[[ Data listing open ]]

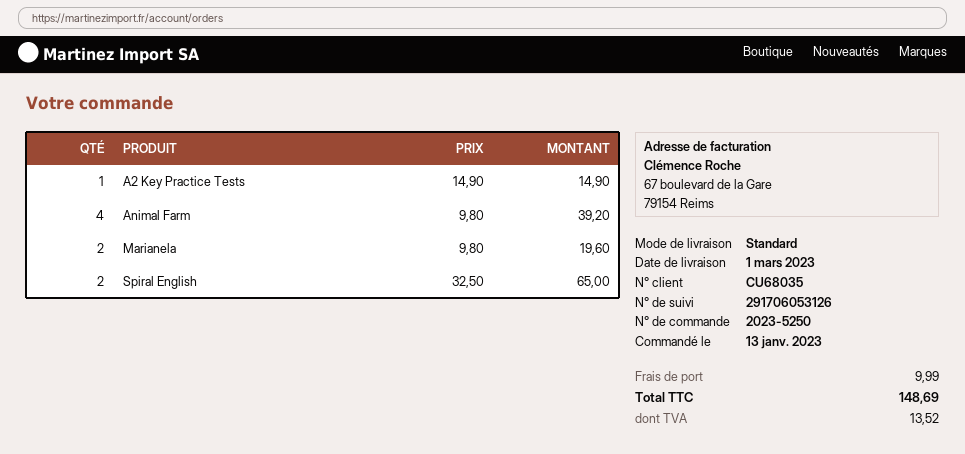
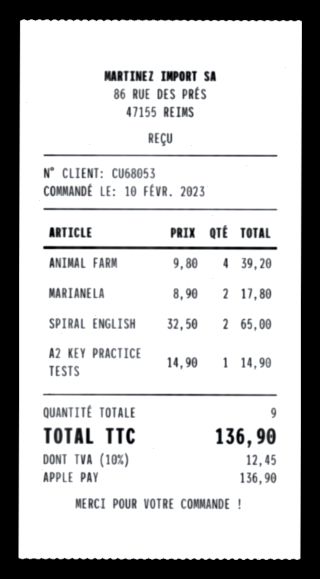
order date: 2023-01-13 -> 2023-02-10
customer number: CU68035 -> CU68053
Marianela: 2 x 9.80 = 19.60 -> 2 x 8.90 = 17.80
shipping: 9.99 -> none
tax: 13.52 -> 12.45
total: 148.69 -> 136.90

[[ Data listing closed ]]
[[ Data listing open ]]

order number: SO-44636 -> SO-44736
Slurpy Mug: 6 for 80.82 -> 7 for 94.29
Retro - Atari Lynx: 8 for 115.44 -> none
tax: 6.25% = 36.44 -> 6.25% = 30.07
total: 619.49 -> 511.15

[[ Data listing closed ]]

-- Exercise prompt --
Give the number of lines in the listing that include the word "none", without any added words.

-- Response box --
2